For the amount of effort it can take to work out whether to use who or whom , the word does little to help understanding. However, there may be times when it lends a certain gravity to a sentence. Perhaps we should all get less hung up on restrictive clauses. According to English teachers across the land, these should appear in the middle of a sentence, not shamefully flaunted at its beginning.
But mm hmm they can make for punchy sentence openings and helpfully break up long, flagging sentences. A knowing use of this faux pas can make for an impactful statement.
Grammar is less about correctness per se, and more about context. Each medium will have its own conventions. A formal letter to a prospective employer will be written using different language than a text message for a friend. With only characters to play with, writers use all manner of contractions, abbreviations and condensed wording. The world of brands and advertising has hailed a new age of brevity in language.

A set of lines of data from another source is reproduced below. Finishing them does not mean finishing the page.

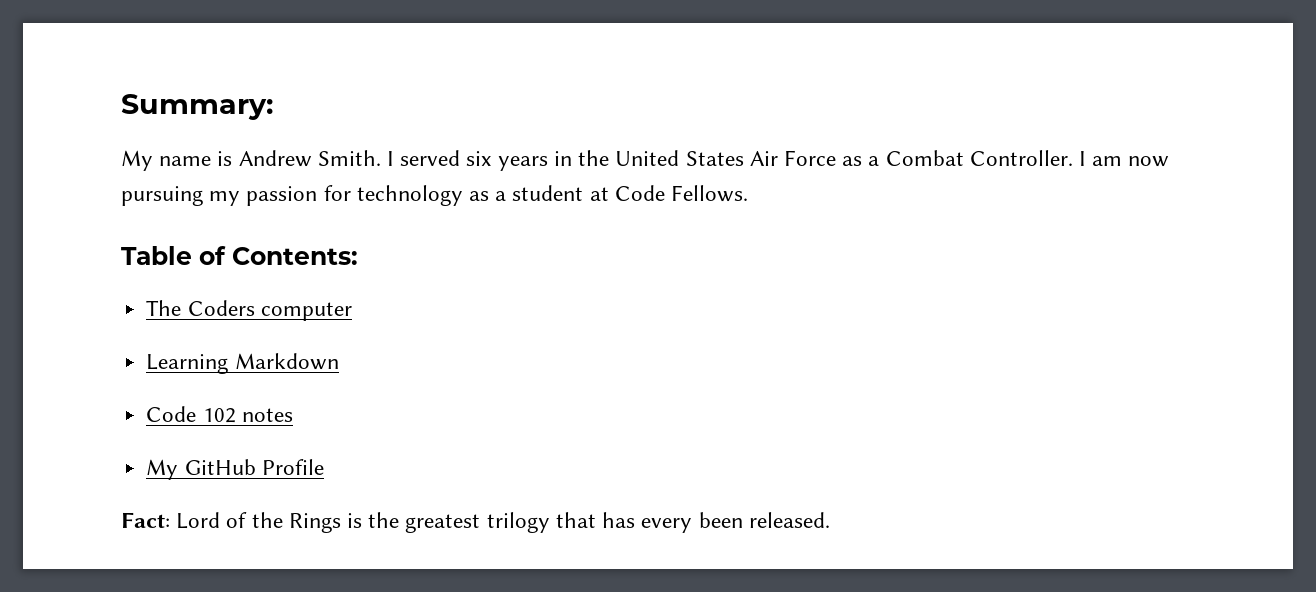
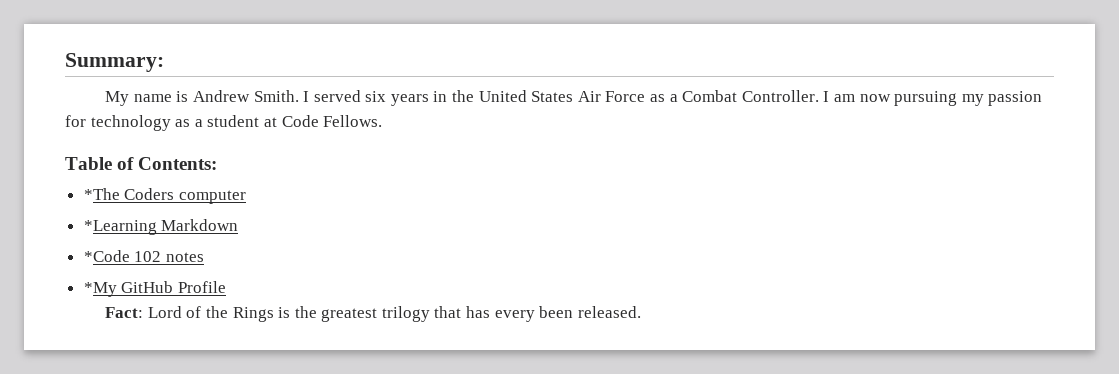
- The Coders computer
+ *The Coders computer
- Learning Markdown
+ *Learning Markdown
- Code 102 notes
+ *Code 102 notes
- My GitHub Profile
+ *My GitHub Profile

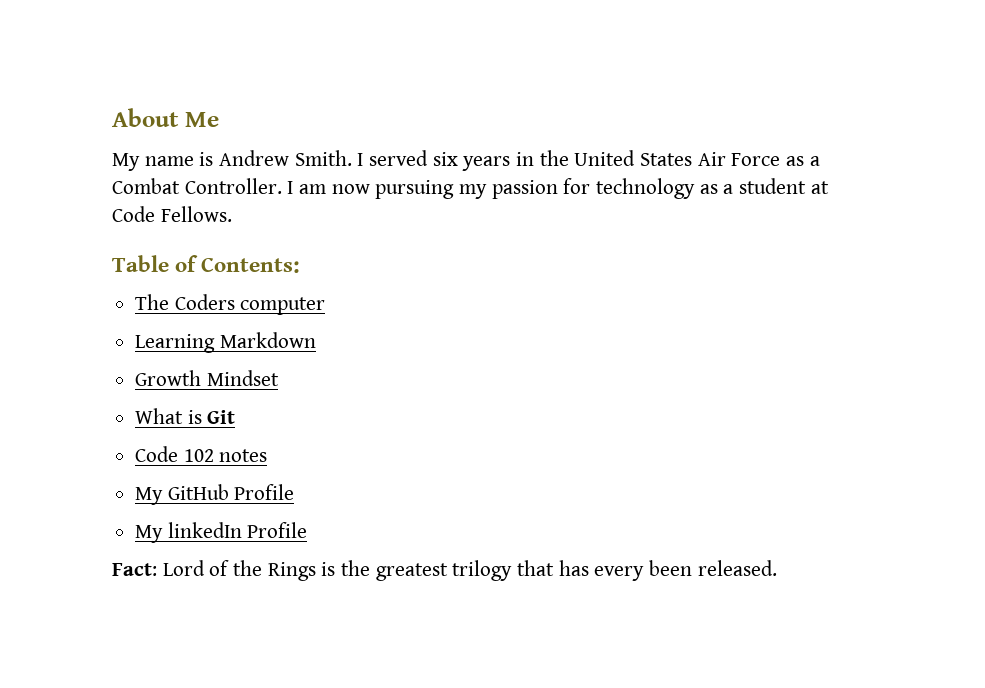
- Summary:
+ About Me
- *The Coders computer
+ The Coders computer
- *Learning Markdown
+ Learning Markdown
- *Code 102 notes
+ Growth Mindset
+ What is Git
+ Code 102 notes
- *My GitHub Profile
+ My GitHub Profile
+ My linkedIn Profile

Words and meaning must be squashed into punchy sayings, slogans and copy on the side of teeny tiny packaging. Single-word sentences have made an appearance, while grammatical rules have been put through the wringer. H umorous sites such as Buzzfeed and Cracked are currently dominating the internet. In turn, it seems likely that other brands will follow suit in their use of comedy. But is humour suitable for your brand? In its company tone of voice guide, MailChimp explains the importance of words shaping how users feel rather than simply what they think or know.
Embracing colloquial, everyday language helps people to forge an emotional connection with the text. Writers embrace the silly side of things for error messages. MailChimp tends to laugh at itself, not the customer. This self-deprecating quality not only helps to endear the readers, but to suggest a down-to-earth character for its brand.

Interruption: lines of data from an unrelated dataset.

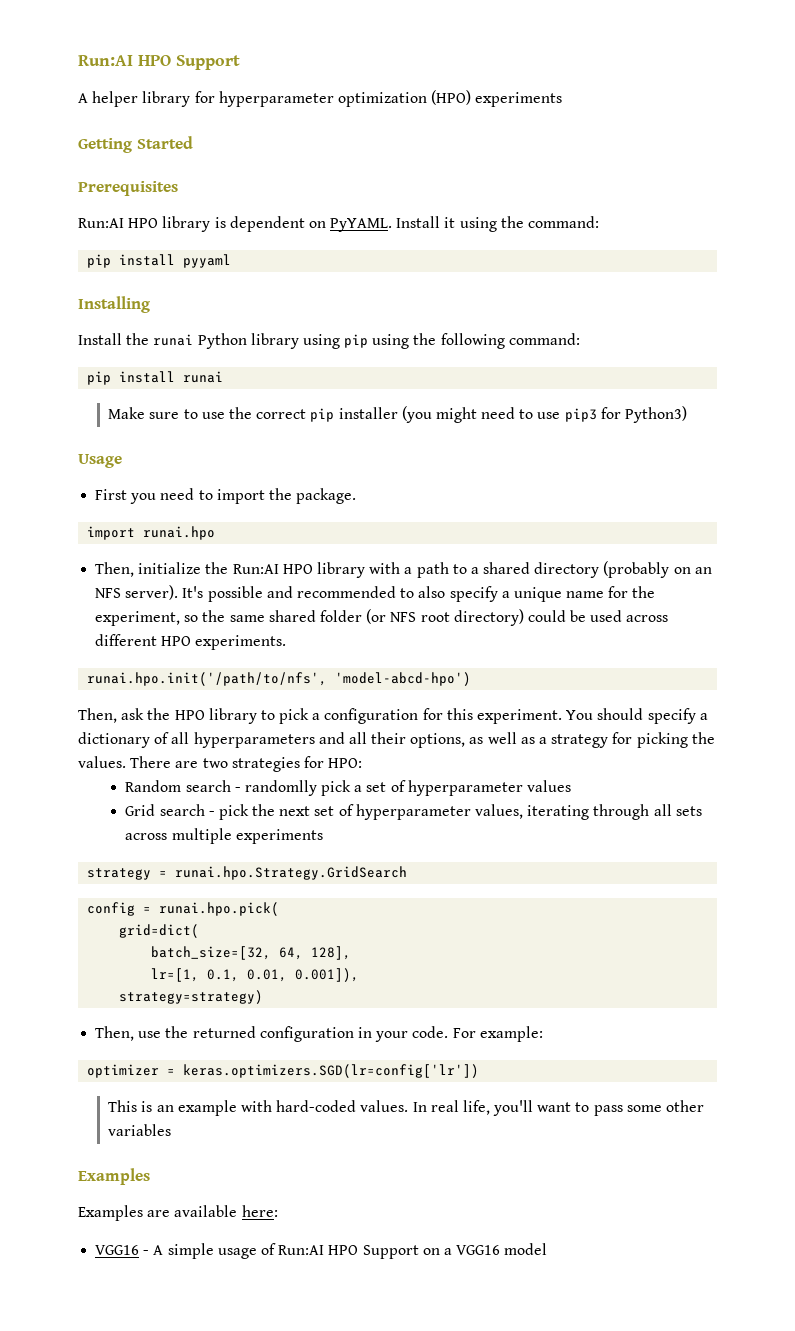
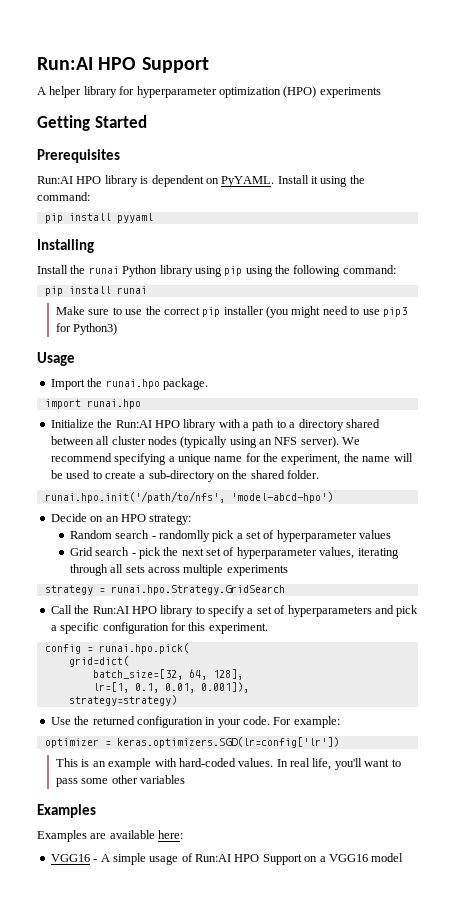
- First you need to import the package.
+ Import the runai.hpo package.
- Then, initialize the Run:AI HPO library with a path to a shared directory (probably on an NFS server). It's possible and recommended to also specify a unique name for the experiment, so the same shared folder (or NFS root directory) could be used across different HPO experiments.
+ Initialize the Run:AI HPO library with a path to a directory shared between all cluster nodes (typically using an NFS server). We recommend specifying a unique name for the experiment, the name will be used to create a sub-directory on the shared folder.
  runai.hpo.init('/path/to/nfs', 'model-abcd-hpo')
- Then, ask the HPO library to pick a configuration for this experiment. You should specify a dictionary of all hyperparameters and all their options, as well as a strategy for picking the values. There are two strategies for HPO:
+ Decide on an HPO strategy:
+ Call the Run:AI HPO library to specify a set of hyperparameters and pick a specific configuration for this experiment.
- Then, use the returned configuration in your code.
+ Use the returned configuration in your code.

Freddie helps celebrate a successfully scheduled email — tomoswyn. Having a company mascot can provide a kind of springboard for humour. Freddie gives writers the confidence to say things that they may otherwise feel are too bold. The cartoon chimp also pops up at various places on the website, generating ideas for copy through performing different actions. While the humour is dialled up or down at times, MailChimp invariably applies its sense of wit across all of its copy. These things happen for a number of reasons Subtle humour can often work wonders.
Although MailChimp does sometimes tell outright jokes that are funny for the sake of being funny , much of its humour appears in a more subtle form. In turn, the humour helps build meaning, rather than obscure or confuse it. More so than many other clothing brands, Ted Baker has a distinctive tone of voice, as typified through its quirky use of tongue-in-cheek humour. Whereas many brands choose furry animals or other cute, cartoon-like forms as mascots, Ted Baker takes a different tact.
Its mascot is Ted Baker himself — an elusive figure who never actually personally speaks but is referred to at various times and places. In this way, Ted acts as a kind of alter ego for brand creator Ray Kelvin, providing a more compelling version of himself around which writers can centre their humorous copy.
This, in part, comes from the drawing on an eclectic mix of subject matter.